Namun kekuatan anti radikal dengan cepat menghindarkan Raja Salman untuk bertemu dengan Rizieq FPI dalam forum resmi di antara tokoh-tokoh Islam Indonesia. Kompromi politik pun dilakukan dengan mengarahkan hiburan bagi Rizieq FPI dan kawan-kawan untuk menonton Raja Salman di DPR – hanya menonton di balkon atau tempat lain tanpa ada dialog.
Untuk penghiburan bagi Rizieq FPI dan kawan-kawan DPR memberikan kesempatan kepada Rizieq FPI dan kawan-kawan ikut menonton Raja Salman. Pengaturan undangan DPR – bukan pemerintah RI dan Saudi Arabia – ini dirasa cukup untuk membuat bahagia simpatisan politik semacam Fadli Zon dan Fahri Hamzah yang anti Ahok seperti halnya Rizieq FPI. Klop.
Maka kunjungan Raja Salman pun dijauhkan dari upaya kampanye radikal dan diarahkan hanya untuk kepentingan hubungan diplomatik, anti terorisme – dengan himbauan mencegah sumbangan dari individu dan organisasi dari Arab Saudi – yang bisa disalahgunakan untuk gerakan radikal di Indonesia.

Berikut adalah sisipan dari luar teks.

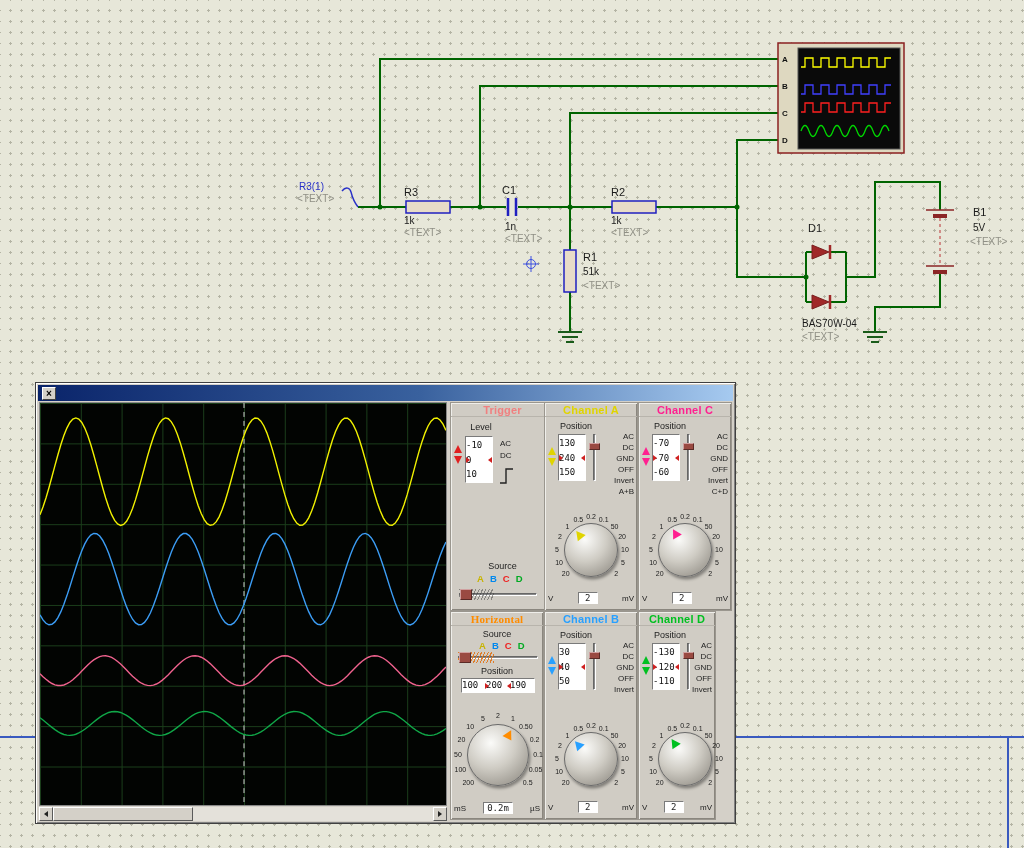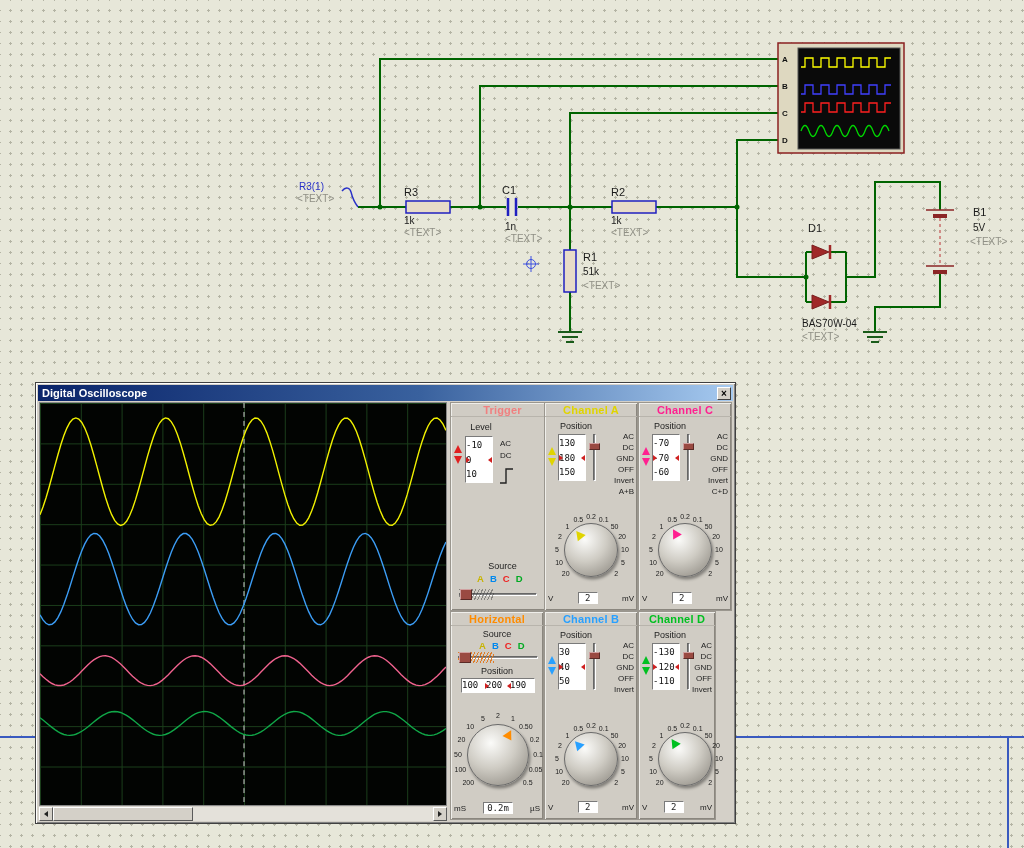--- a/index.html
+++ b/index.html
@@ -175,7 +175,6 @@
 
 <div class="scope-window">
   <div class="titlebar">
-    <span class="title">Digital Oscilloscope</span>
     <span class="close-btn">×</span>
   </div>
   <div class="scope-body">

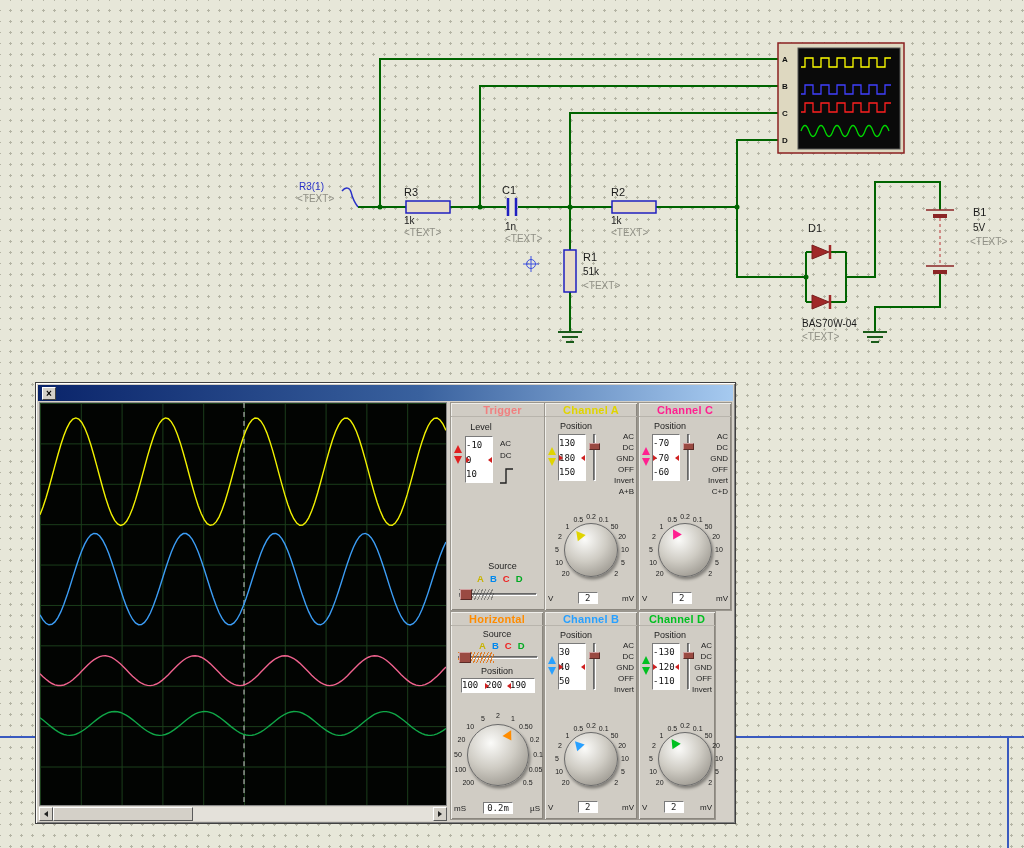--- a/index.html
+++ b/index.html
@@ -235,7 +235,7 @@
       <span class="tri-down" style="left: 3px; top: 55px; border-bottom-color: rgb(224, 212, 0); border-top-color: rgb(224, 212, 0);"></span>
       <div class="numbox v" style="left:13px;top:31px">
         <span>130</span>
-        <span>180</span>
+        <span>240</span>
         <span>150</span>
       </div>
       <div class="vslider" style="left:44px;top:31px;height:47px">

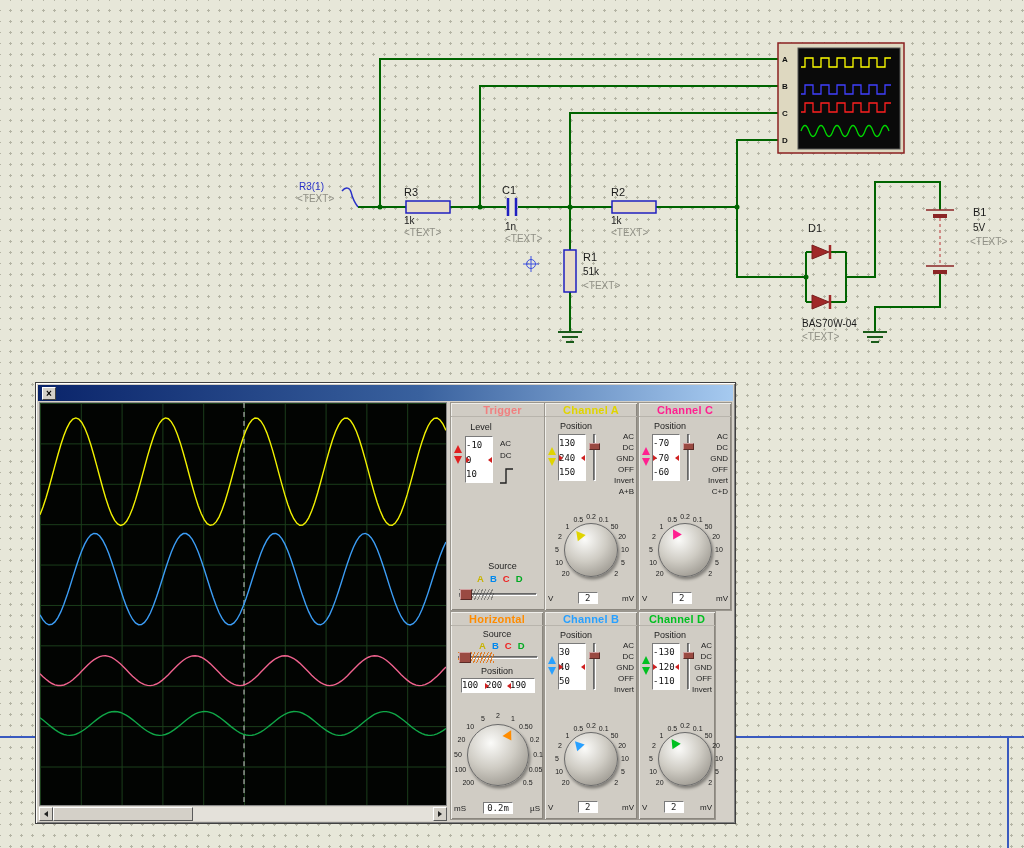--- a/index.html
+++ b/index.html
@@ -327,7 +327,7 @@
     </div>
 
     <div class="panel" style="left:412px;top:210px;width:94px;height:209px">
-      <div class="panel-title" style="color: rgb(255, 140, 0);">Horizontal</div>
+      <div class="panel-title" style="color: rgb(255, 140, 0); font-family: Liberation Serif, serif;">Horizontal</div>
       <div class="lbl" style="left:0;top:17px;width:100%">Source</div>
       <div class="letters" style="left:28px;top:28px">
           <span style="color: rgb(200, 180, 0);">A</span>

Pun tujuan lain kunjungan Raja Salman adalah meningkatkan hubungan ekonomi, kebudayaan, dan kerjasama bilateral lainnya – yang jauh dari dimaknai dan ditunggangi oleh gerakan radikal di Indonesia. Untuk itu simbol gerakan radikal dienyahkan dan justru para tokoh dipilih untuk beraudiensi dan bertemu dengan Raja Salman. Untuk lebih menekankan pada hegemomi pemerintahan Presiden Jokowi, maka para tokoh agama non Islam pun diundang untuk bertemu dengan Raja Salman.
Dengan tidak bertemunya Rizieq FPI dengan Raja Salman, maka Rizieq FPI pun gagal mendapatkan momentum yang dapat digunakan untuk menyerang lebih dalam ke Ahok. Pun belitan hukum Rizieq FPI dalam minimal kasus penistaan atas Pancasila menjadikan posisi Rizieq FPI secara politik dan hukum lemah.
Teriakan-teriakan semangat dalam kasus Ahok lebih banyak unsur kepentingan pribadi antara Rizieq FPI terhadap Ahok yang memang sejak lama dimusuhi dan ditolak Rizieq dan FPI. Momentum kasus Ahok terkait fatwa MUI menjadi kuda tunggangan empuk bagi Rizieq FPI – namun dilawan dengan penyeimbangan hukum kasus penistaan atas Pancasila yang membelit Rizieq FPI.
Pun pemerintahan Presiden Jokowi menyadari pentingnya kunjungan Raja Salman bagi Indonesia – khususnya dalam penanganan terorisme dijadikan salah satu agenda kerjasama. Pun termasuk aliran dana dari Arab Saudi harus diarahkan untuk pendidikan yang rahmatan lil alamin dan bukan membangun gerakan radikalisme di Indonesia.
Maka dalam kasus perseteruan Rizieq FPI dengan Ahok, pemerintahan Presiden Jokowi menjauhkan perseteruan kasus Ahok dengan Rizieq FPI dari pendomplengan. Untuk itu dalam kunjungan Raja Salman ke Masjid Istiqlal pun Rizieq FPI tidak akan berada di sana karena Rizieq FPI tidak mewakili siapa pun dalam konteks kenegaraan kunjungan Raja Salman ke Masjid Istiqlal.
Upaya ini jelas menunjukkan determinasi pemerintahan Presiden Jokowi dalam mengendalikan kunjungan Raja Salman  sebagai kunjungan kenegaraan yang bermanfaat bagi bangsa Indonesia dan Arab Saudi. Dengan demikian kunjungan Raja Salman justru bagi Rizieq FPI – yang sangat anti Ahok – tidak bisa digunakan sebagai alat kampanye memusuhi Ahok.
Justru kunjungan ini menunjukkan hegemoni dan determinasi pemerintahan Presiden Jokowi dalam konstelasi dan konstestasi menghadapi radikalisme di Indonesia. Pun euphoria Rizieq FPI pun semakin melaun menyurut terlebih dia dalam belitan jerat hukum kasus penistaan terhadap Pancasila.
Ahlan wa Salam fil Indonesia King Salman. Selamat  di Indonesia datang Raja Salman.